Ham botch and resurrection
Brer' Kazion and I scored a feral, domestic cross sow fo free. Well not entirely free, but the cost was only showing the fellow how to slaughter and fab out a market weight domestic. Ours was small and fat!. Kazion rendered out 2 1/2 quarts of lard! Anyway I took the hams, which weighed 6.8 lbs a piece and brined them ala Rytek Kutas' ham formulation. I questioned the salt content because the ham formulation called for more salt and cure than the Canadian bacon or cured butt formulation called for(both formulations were for 25lbs).
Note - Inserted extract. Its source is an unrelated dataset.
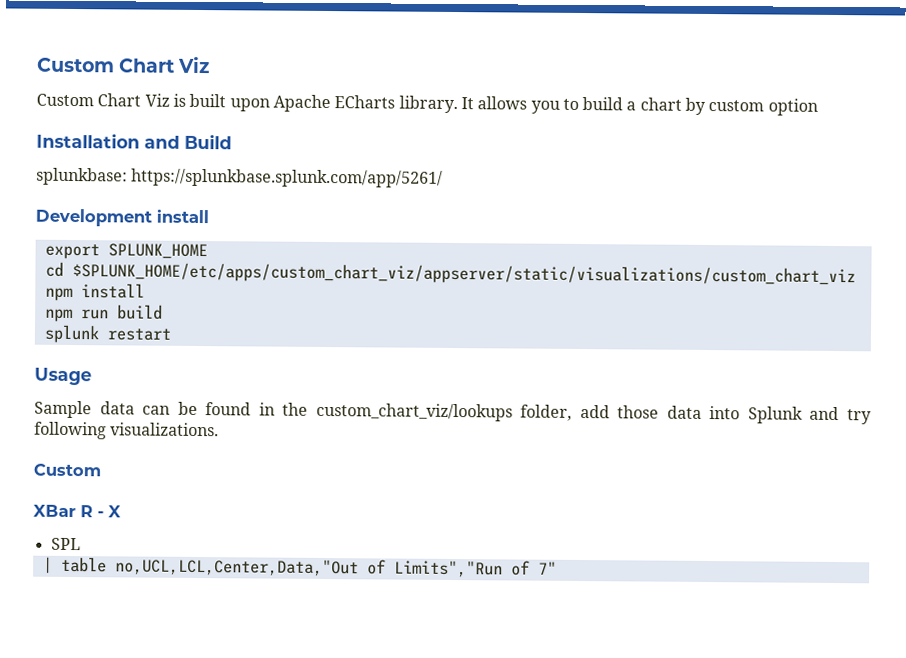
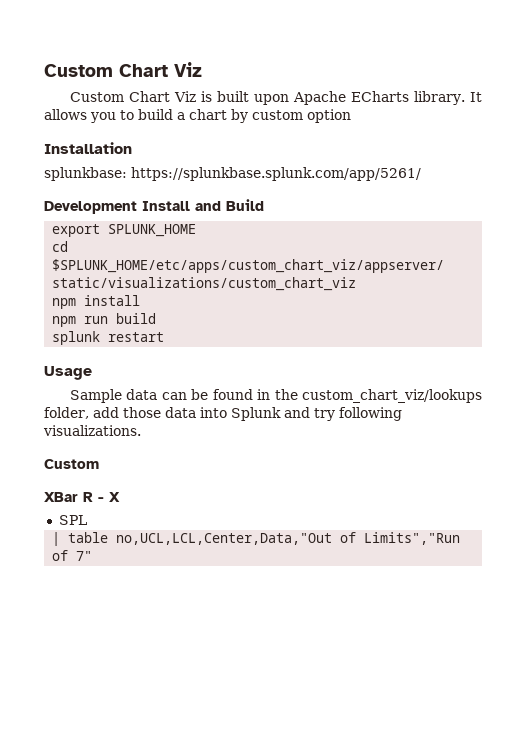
- Installation and Build
+ Installation
- Development install
+ Development Install and Build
I've done a ton of cured butts and CB but never a ham, so I rolled with the ham recipe.

Pumped to 10% green weight, covered and held in brine for seven days.

Hit the hams with black pepper, cayenne, and red pepper flakes

Did a snake Minion with a load at the end to cook them off
Brought them out at 150° F IT. The temps ran around 100°, then climbed to 120°-140° for around four hours, then hit the load at the end and cooked off at 250°ish. Hickory.
The botch part of the program was that I forgot to rinse the brine off before coating with the pepper:doh::doh::doh::doh::doh:, salty arse bark! The meat was, for me, still a bit too salty; I'll try the other formulation next time. The resurrection was a 12 hour soak. The ham was then pretty dang killer. Thanks fer listening, thanks fer lookin!
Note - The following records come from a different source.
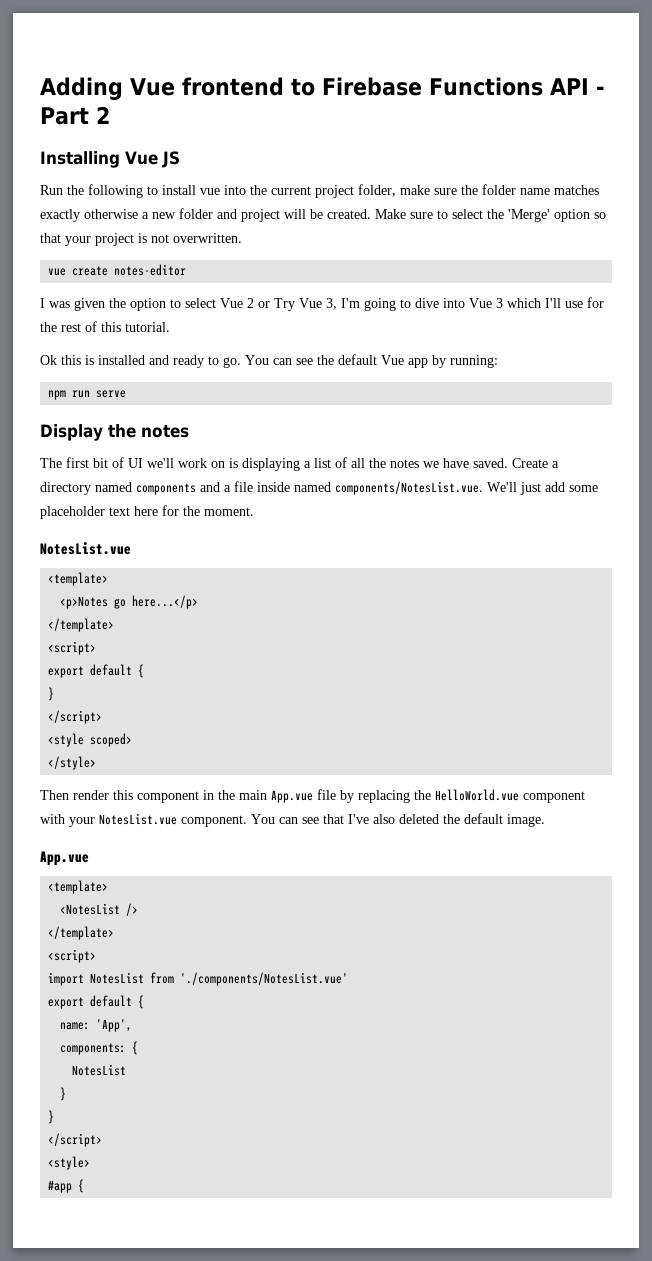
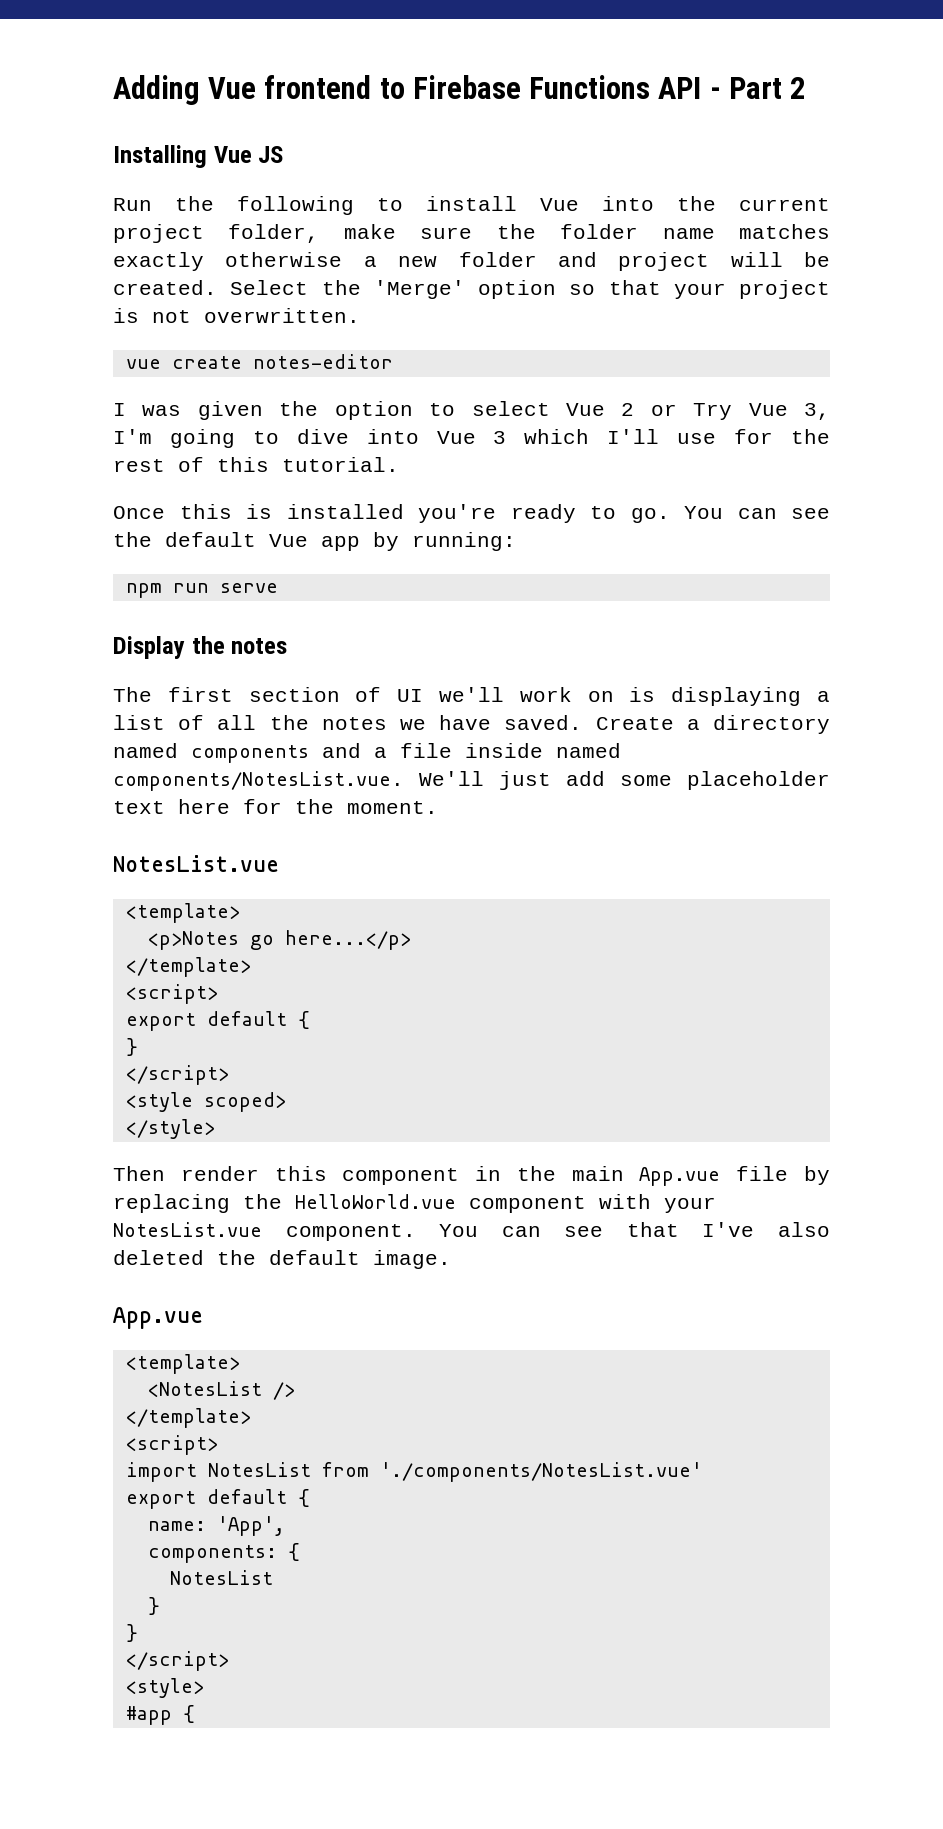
- Run the following to install vue into the current project folder, make sure the folder name matches exactly otherwise a new folder and project will be created.
+ Run the following to install Vue into the current project folder, make sure the folder name matches exactly otherwise a new folder and project will be created.
- Make sure to select the 'Merge' option so that your project is not overwritten.
+ Select the 'Merge' option so that your project is not overwritten.
- Ok this is installed and ready to go.
+ Once this is installed you're ready to go.
- The first bit of UI we'll work on is displaying a list of all the notes we have saved.
+ The first section of UI we'll work on is displaying a list of all the notes we have saved.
c farmer 12-09-2013 06:31 PM

Wow very nice.

Hams are on my list to do, just a little scared.

cowgirl 12-09-2013 06:40 PM

Blue that looks delicious!! Love the color. Think I could take a bite out of that bottom picture. lol
That's a good amount of lard you got, nice!! I've just finished rendering a batch too. :thumb:

mytmouz 12-09-2013 06:48 PM

Very nice looking!

IamMadMan 12-09-2013 06:51 PM

Great Job .........

I remember many years ago I too did not soak out my ham the first time, very salty...
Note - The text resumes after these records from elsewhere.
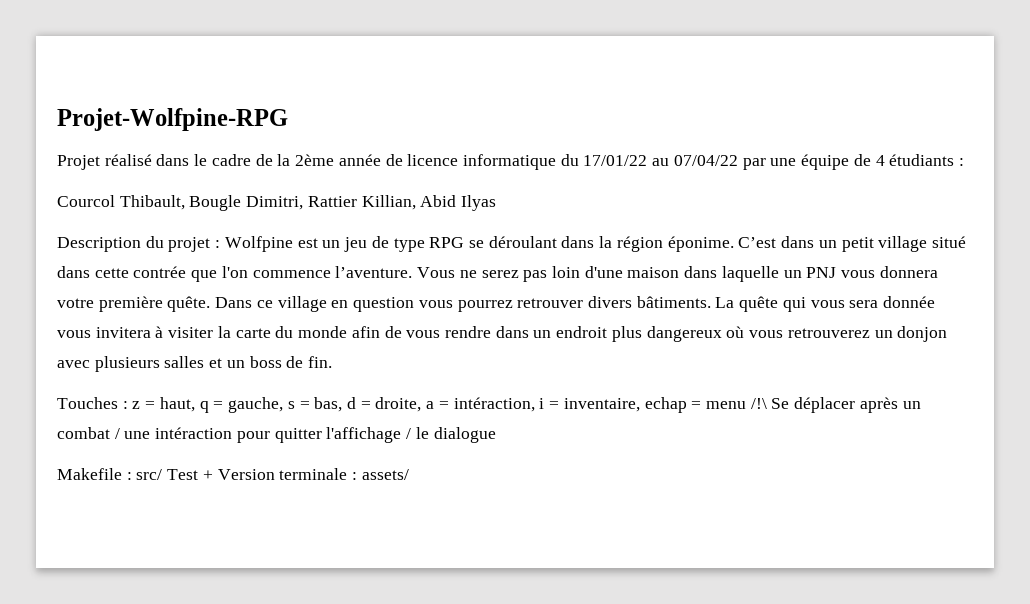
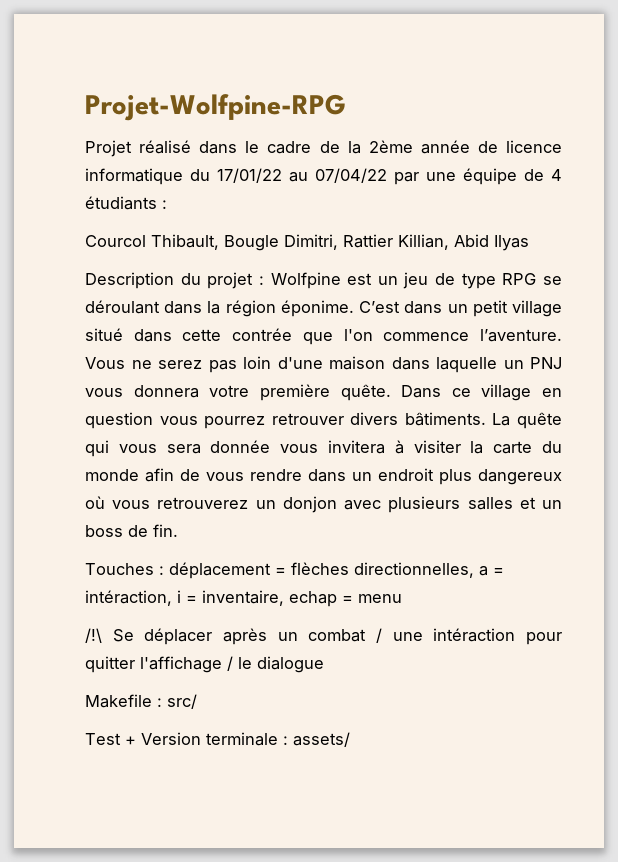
- Touches : z = haut, q = gauche, s = bas, d = droite, a = intéraction, i = inventaire, echap = menu /!\ Se déplacer après un combat / une intéraction pour quitter l'affichage / le dialogue
+ Touches : déplacement = flèches directionnelles, a = intéraction, i = inventaire, echap = menu
+ /!\ Se déplacer après un combat / une intéraction pour quitter l'affichage / le dialogue
- Makefile : src/ Test + Version terminale : assets/
+ Makefile : src/
+ Test + Version terminale : assets/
As we move forward we learn to improve..

Great job and I am glad you were able to save the day. Also keep in mind some rubs are very high in salt content and can compound the saltiness of the ham. I use rubs low in salt and sugar so they won't interfere with the glaze...

Again GREAT JOB...

T&S BBQ 12-09-2013 06:55 PM

It looks stellar to me, great job

Diesel Dave 12-09-2013 07:03 PM

Thanks for the write up and I'm with cowgirl, that last pic looks awesome!

Bludawg 12-09-2013 07:48 PM

Looks tasty, I bet you don't fergit next time

dport7 12-09-2013 07:50 PM

First hams we done were almost uneatable, but as my sig states!
We learned as we went along. One of the better parts of butchering, was rendering lard and eating the cracklins or pork rinds as some call them.

Kazion 12-09-2013 07:59 PM

So you have time to write it up, post pics, and NOT deliver my share?


bluetang 12-09-2013 08:50 PM


Originally Posted by Kazion (Post 2724271)
So you have time to write it up, post pics, and NOT deliver my share?



Smoke Dawg 12-09-2013 10:34 PM

Nice save - I have used a pressure cooker or crock pot with either water or apple cider to help save a ham.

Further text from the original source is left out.